In a fetus, the neonate, and the very young infant, bone abnormalities include osteochondritis, diaphyseal osteomyelitis (osteitis), and periostitis. [2]

Metaphysitis and periostitis are the commonest radiological findings. Metaphysitis is seen in 76.3%. Its degree varies from clear-cut zones of increased density, with or without a zone of rarefaction, to complete disorganization of the metaphysis. Periostitis is seen in 69.1% of cases. Osteitis is noted only in 6.0% cases. [5] We are presenting here the cases, which showed presence of radiological presentations varying from metaphysitis and periostitis (common) and osteitis (rare).

(1) Syphilitic osteochondritis (metaphysitis) usually results in symmetric involvement of sites of endochondral ossification. The epiphysealmetaphyseal junction of tubular bones, the costochondral regions, and in severe cases, the flat bones is affected. In the growing metaphysis of the long bones, widening of the provisional calcification zone, serrations, and adjacent osseous irregularity are seen. Erosive lesions develop along the contour of the bone at the metaphyseal-growth plate junction. [2] The most common osseous lesion, osteochondritis, is diagnosed by its characteristic radiographic "sawtooth" appearance in the metaphysis. In the medial aspect of the proximal tibial metaphysis, this defect occurs in one-fifth of early cases and has been called the Wimberger's or catbite sign. [3]
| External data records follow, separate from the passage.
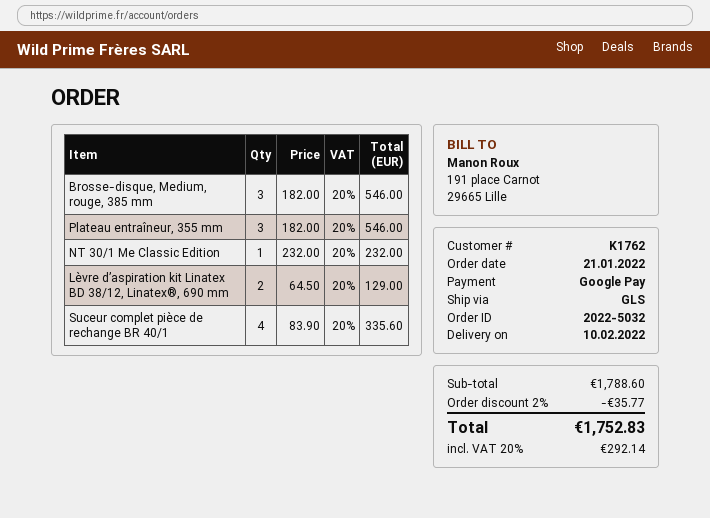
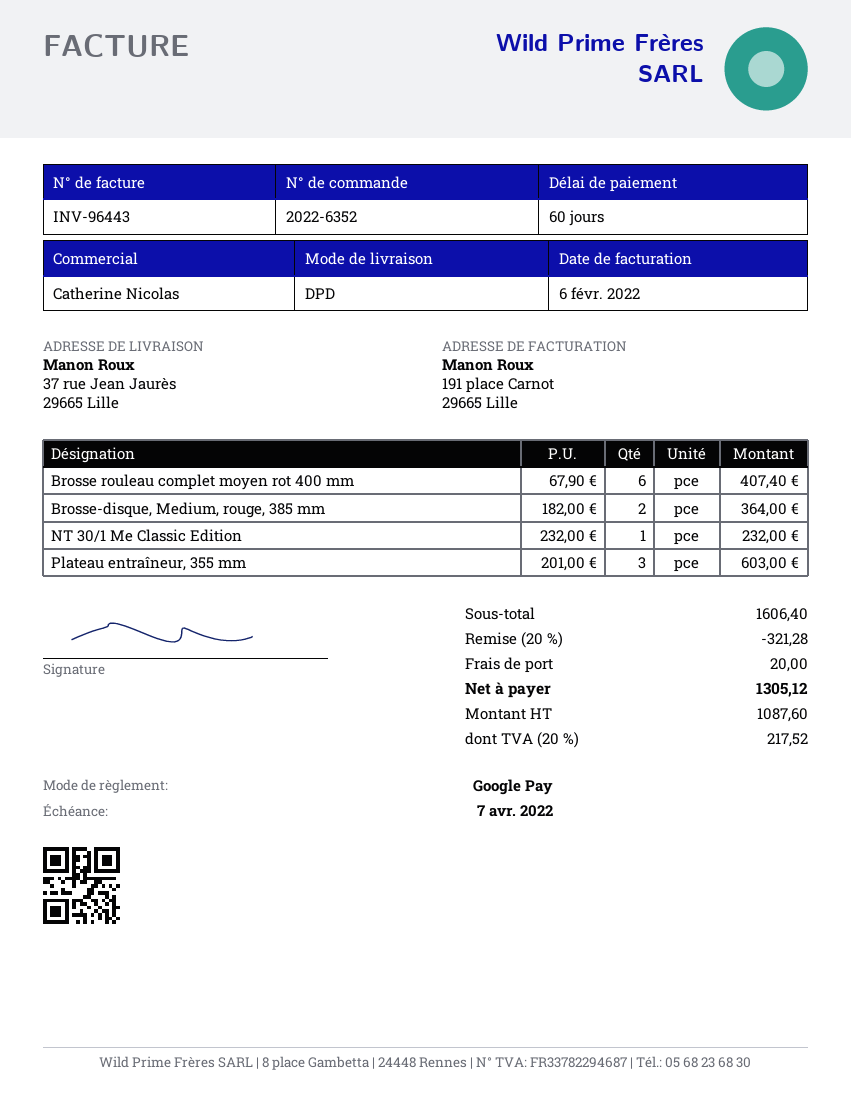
order number: 2022-5032 -> 2022-6352
shipping method: GLS -> DPD
Brosse-disque, Medium, rouge, 385 mm: 3 x 182.00 = 546.00 -> 2 x 182.00 = 364.00
Plateau entraîneur, 355 mm: 3 x 182.00 = 546.00 -> 3 x 201.00 = 603.00
Lèvre d’aspiration kit Linatex BD 38/12, Linatex®, 690 mm: 2 x 64.50 = 129.00 -> none
Suceur complet pièce de rechange BR 40/1: 4 x 83.90 = 335.60 -> none
Brosse rouleau complet moyen rot 400 mm: none -> 6 x 67.90 = 407.40
subtotal: 1788.60 -> 1606.40
discount: 2% = 35.77 -> 20% = 321.28
shipping: none -> 20.00
tax: 20% = 292.14 -> 20% = 217.52
total: 1752.83 -> 1305.12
(2) Diaphyseal osteomyelitis (osteitis) relates to the extension of granulation tissue. Osteolytic lesions with surrounding bony eburnation and overlying periostitis are seen. [2]

(3) Periostitis can relate to infiltration by syphilitic granulation tissue. The long bones and, less commonly, the flat bones are affected. Reparative periostitis is a second variety of periosteal response that is noted about healing foci of osteochondritis or after epiphyseal slipping. [2]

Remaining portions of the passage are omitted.